◆ Exercise details
Leaving out the images, reproduce every line of the data that follows exactly.

◆ Before-and-after change records
==================================================
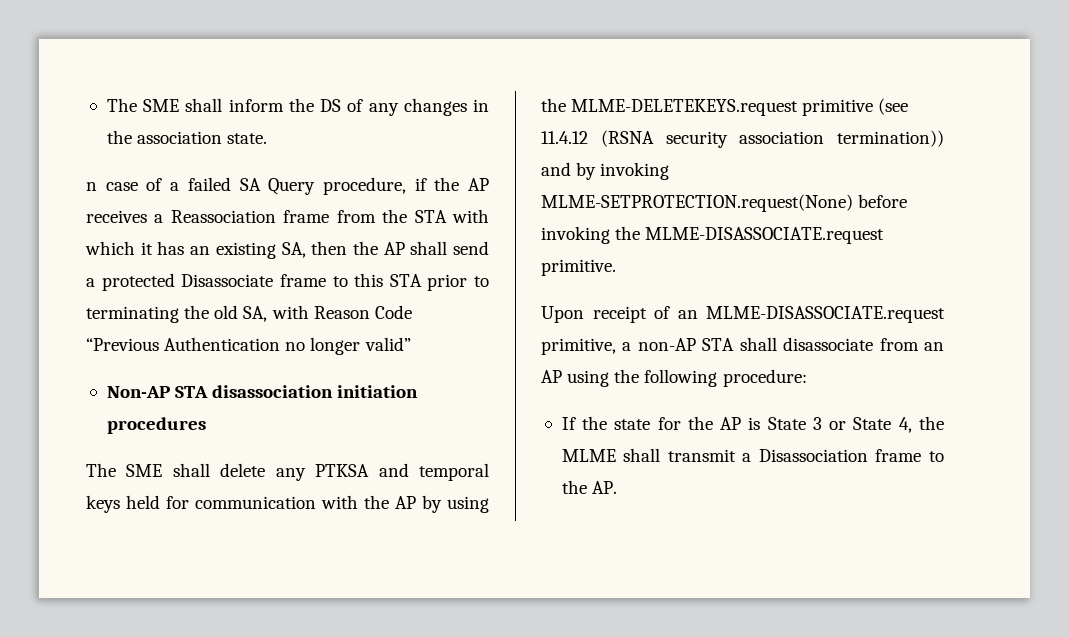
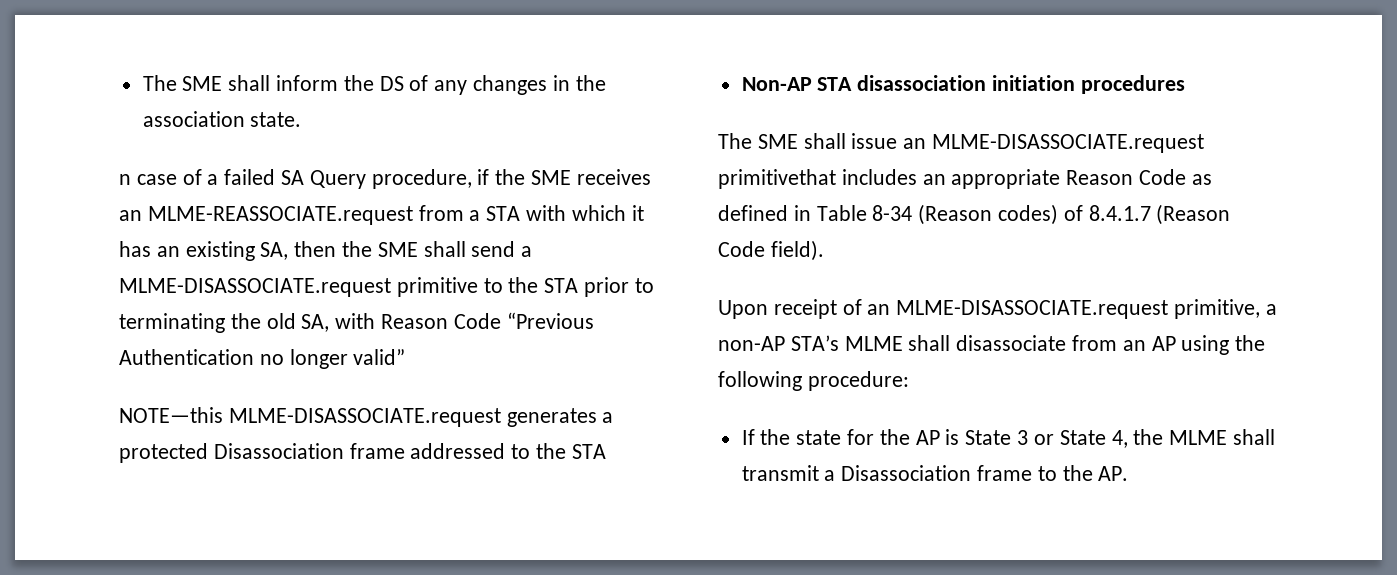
- n case of a failed SA Query procedure, if the AP receives a Reassociation frame from the STA with which it has an existing SA, then the AP shall send a protected Disassociate frame to this STA prior to terminating the old SA, with Reason Code “Previous Authentication no longer valid”
+ n case of a failed SA Query procedure, if the SME receives an MLME-REASSOCIATE.request from a STA with which it has an existing SA, then the SME shall send a MLME-DISASSOCIATE.request primitive to the STA prior to terminating the old SA, with Reason Code “Previous Authentication no longer valid”
+ NOTE—this MLME-DISASSOCIATE.request generates a protected Disassociation frame addressed to the STA
- The SME shall delete any PTKSA and temporal keys held for communication with the AP by using the MLME-DELETEKEYS.request primitive (see 11.4.12 (RSNA security association termination)) and by invoking MLME-SETPROTECTION.request(None) before invoking the MLME-DISASSOCIATE.request primitive.
+ The SME shall issue an MLME-DISASSOCIATE.request primitivethat includes an appropriate Reason Code as defined in Table 8-34 (Reason codes) of 8.4.1.7 (Reason Code field).
- Upon receipt of an MLME-DISASSOCIATE.request primitive, a non-AP STA shall disassociate from an AP using the following procedure:
+ Upon receipt of an MLME-DISASSOCIATE.request primitive, a non-AP STA’s MLME shall disassociate from an AP using the following procedure:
==================================================
◆ Result of this exercise
- n case of a failed SA Query procedure, if the AP receives a Reassociation frame from the STA with which it has an existing SA, then the AP shall send a protected Disassociate frame to this STA prior to terminating the old SA, with Reason Code “Previous Authentication no longer valid”
+ n case of a failed SA Query procedure, if the SME receives an MLME-REASSOCIATE.request from a STA with which it has an existing SA, then the SME shall send a MLME-DISASSOCIATE.request primitive to the STA prior to terminating the old SA, with Reason Code “Previous Authentication no longer valid”
+ NOTE—this MLME-DISASSOCIATE.request generates a protected Disassociation frame addressed to the STA
- The SME shall delete any PTKSA and temporal keys held for communication with the AP by using the MLME-DELETEKEYS.request primitive (see 11.4.12 (RSNA security association termination)) and by invoking MLME-SETPROTECTION.request(None) before invoking the MLME-DISASSOCIATE.request primitive.
+ The SME shall issue an MLME-DISASSOCIATE.request primitivethat includes an appropriate Reason Code as defined in Table 8-34 (Reason codes) of 8.4.1.7 (Reason Code field).
- Upon receipt of an MLME-DISASSOCIATE.request primitive, a non-AP STA shall disassociate from an AP using the following procedure:
+ Upon receipt of an MLME-DISASSOCIATE.request primitive, a non-AP STA’s MLME shall disassociate from an AP using the following procedure:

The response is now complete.